One Tuesday afternoon in March I picked up the phone and dialled the travel agent's office again. This time I managed the whole number without hanging up. My gut tightened as the ringing tone burred urgently in my ear. They answered. I gulped.
"Er… I'd ummm… I'd like to book a flight to California... ". I was on my way.
It was late spring in the Sierra. The valley was bright with bursting buds and greening meadows. Chattering bluejays and inquisitive squirrels quarrelled over scraps left by the first of the season's campers. The melt-swollen streams surged and burst from the valley rim in thundering, white cascades, their sprays decorating the taller cliffs in delicate, sparkling ice veils. But up in the high country, old Winter still lurked, crouched in the cold blue shadows, aghast at his shrinking snow-hoards.

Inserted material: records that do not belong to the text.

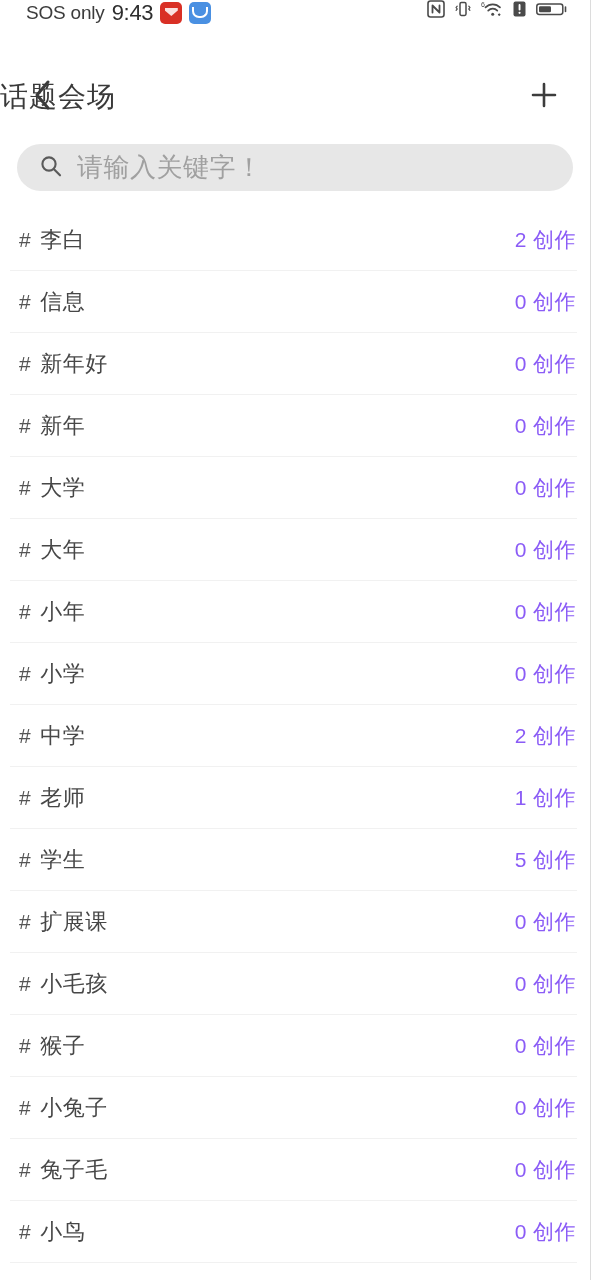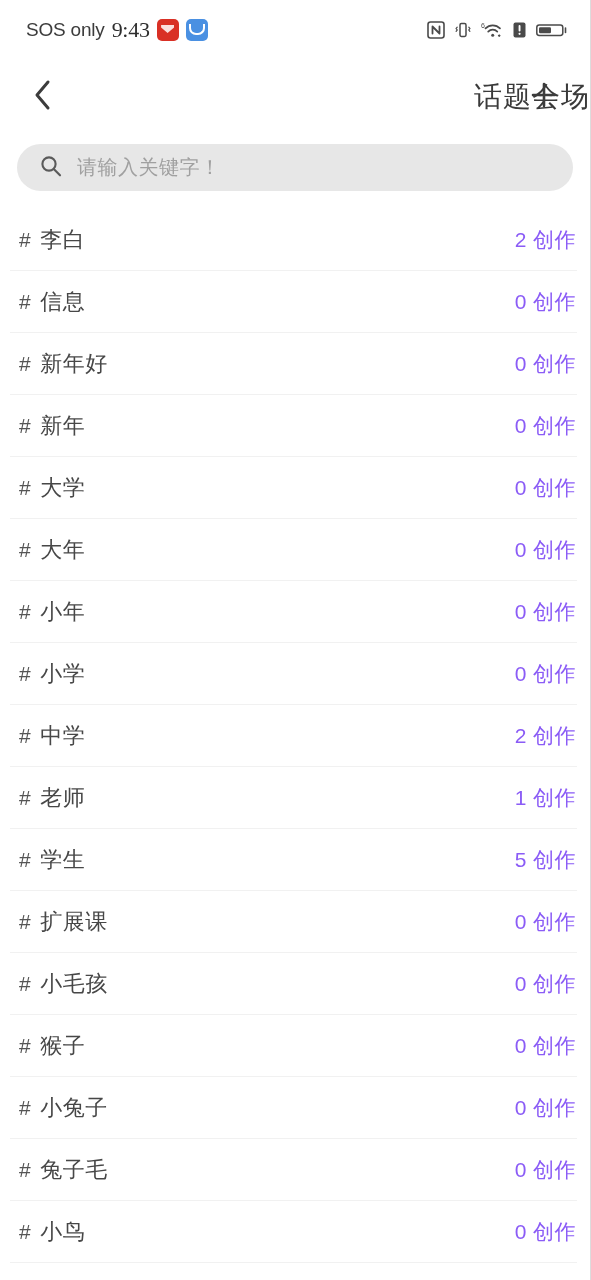"SOS only" .statusbar { align-items: center -> flex-start }
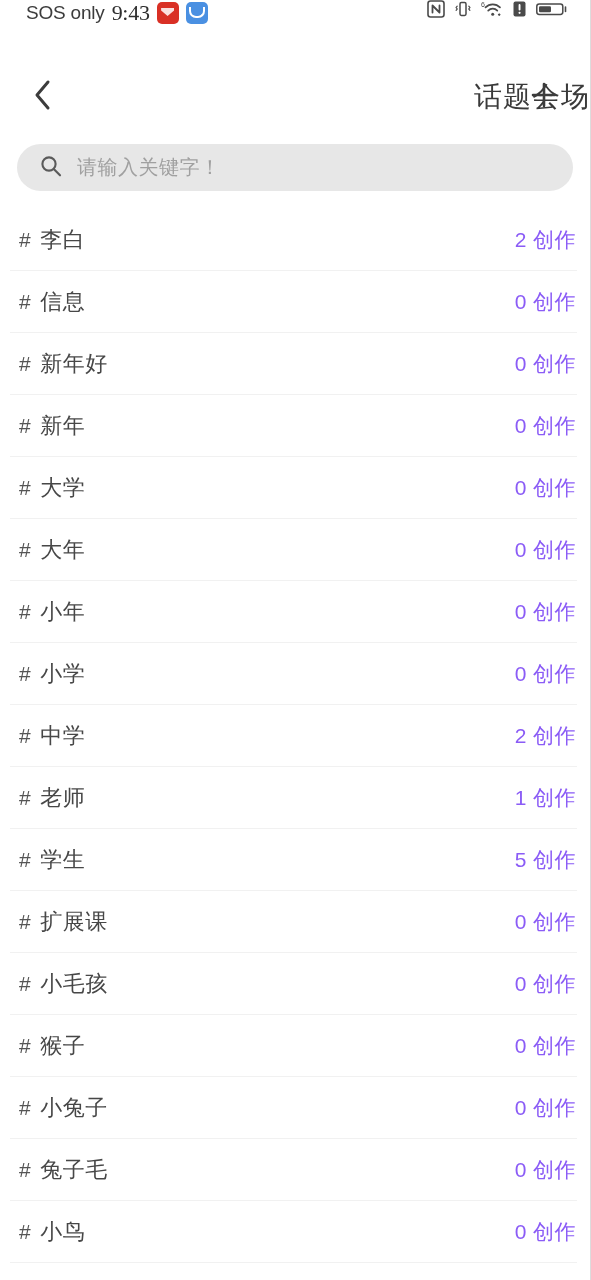"9:43" .clock { font-family: Liberation Serif, serif -> none }
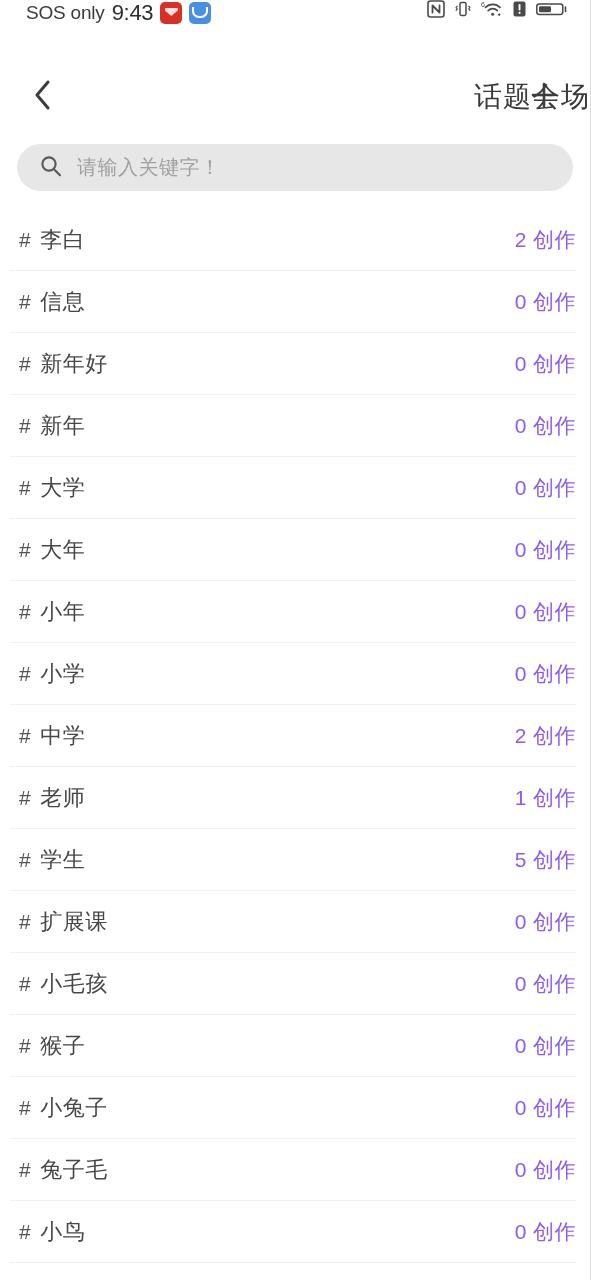"话题会场" .page-title { text-align: right -> left }
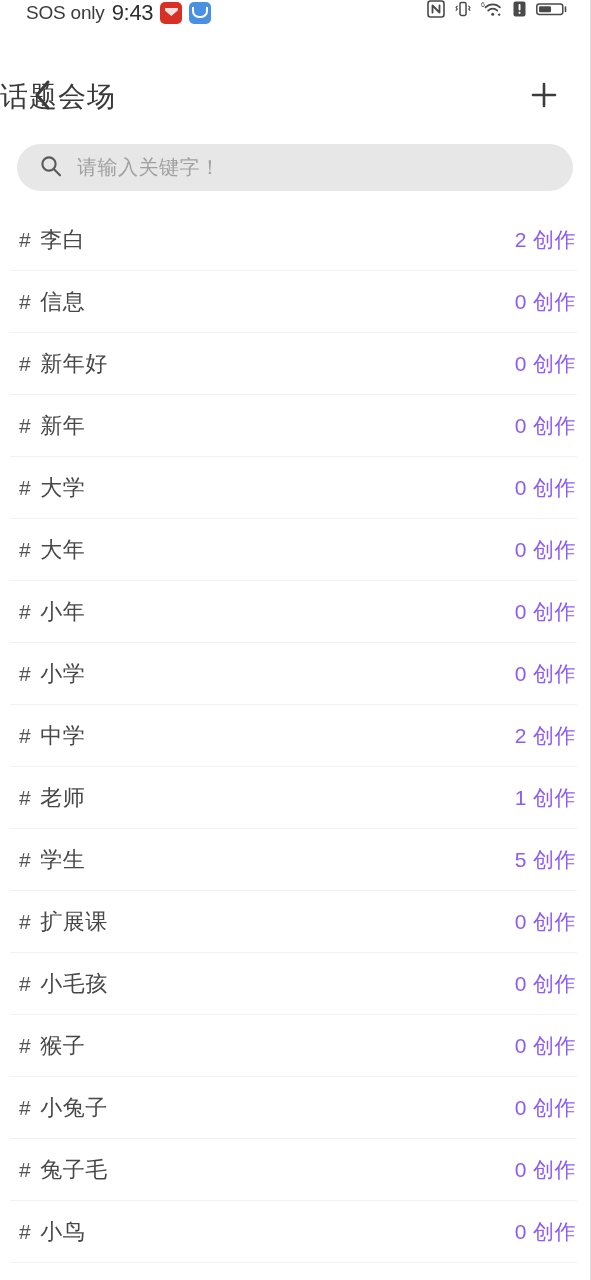"请输入关键字！" .search-placeholder { font-size: 20px -> 26px }
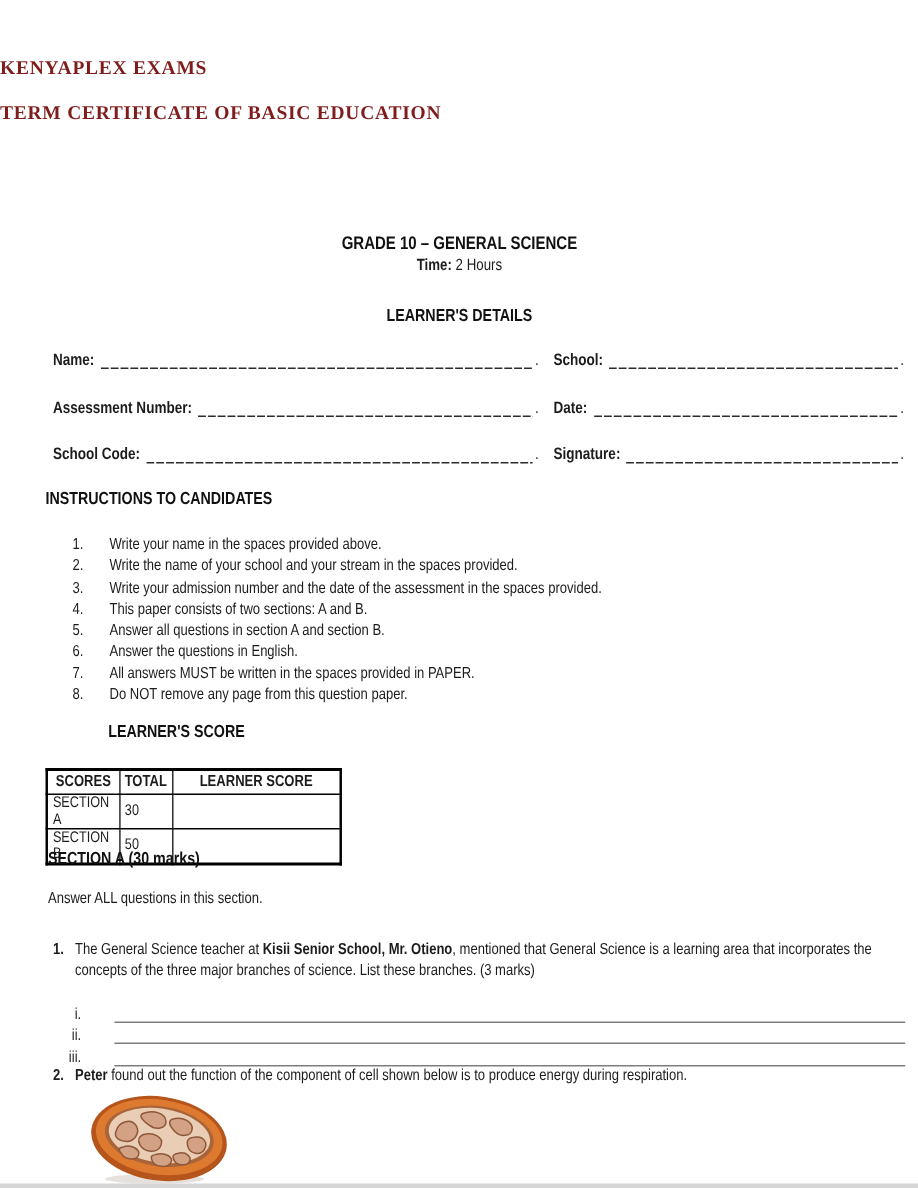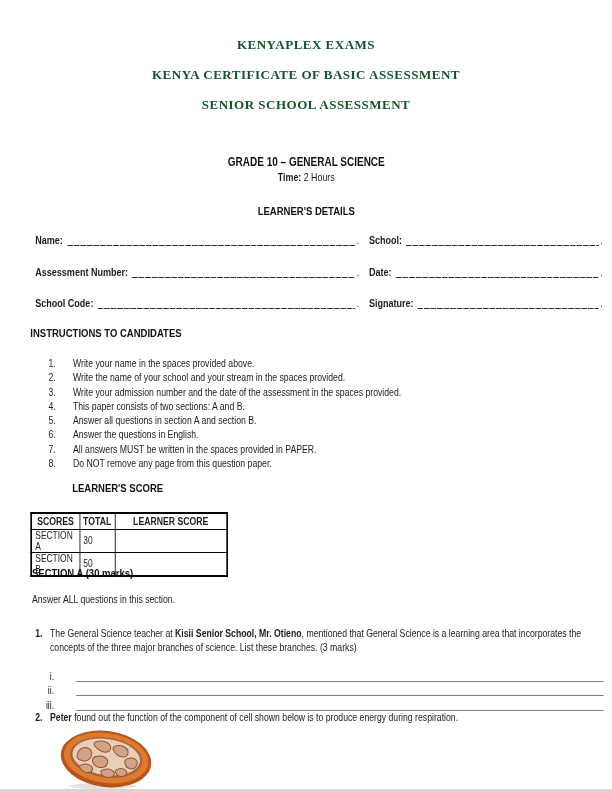"KENYAPLEX EXAMS" .serif { color: #14532d -> #7f1d1d; text-align: center -> left }
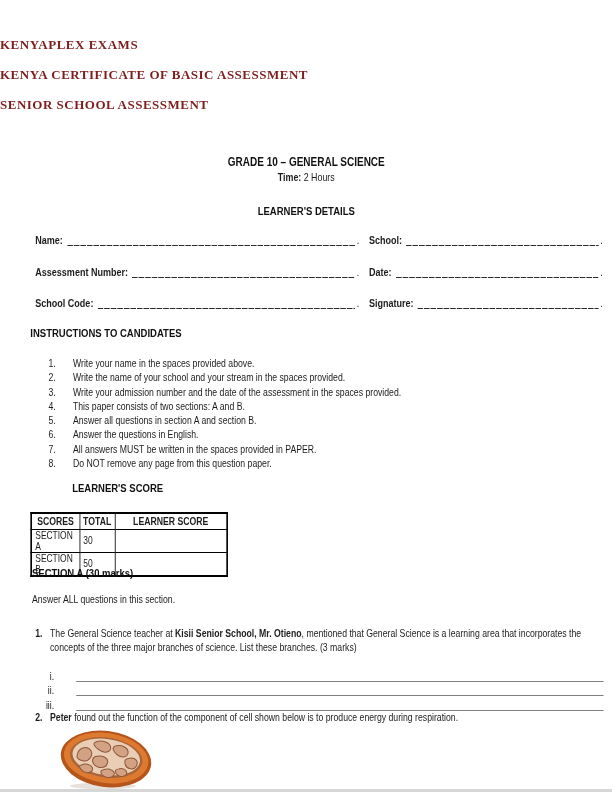"KENYA CERTIFICATE OF BASIC ASSESSMENT" div.serif { text: KENYA CERTIFICATE OF BASIC ASSESSMENT -> TERM CERTIFICATE OF BASIC EDUCATION }
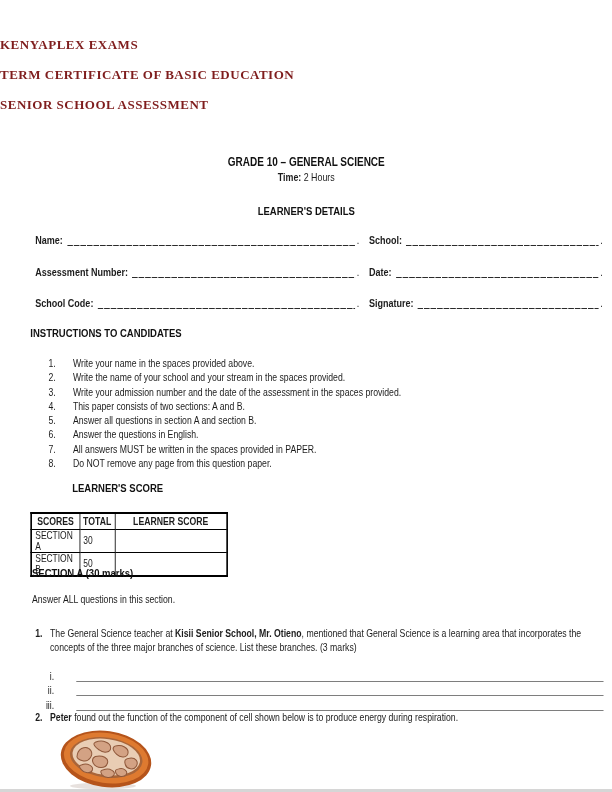"SENIOR SCHOOL ASSESSMENT" div.serif { html: <div>SENIOR SCHOOL ASSESSMENT</div> -> none }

Pete, my climbing partner, arrived and we played around for a week or so on the smaller cliffs. But the pull of the face was strong. Soon we were sweating up the steep, winding trail that climbs from the head of the valley, rising out of the wet-moss mists of Nevada Fall and into the pine-woods of Little Yosemite, there to swing around to the left in a wide, sweeping curve, and sneak up on the mountain from the far side. We camped on the shoulder below the Cables Trail, planning to make a start early the next morning. But a local bear made a sunset raid, and ran off with the bag containing all our food.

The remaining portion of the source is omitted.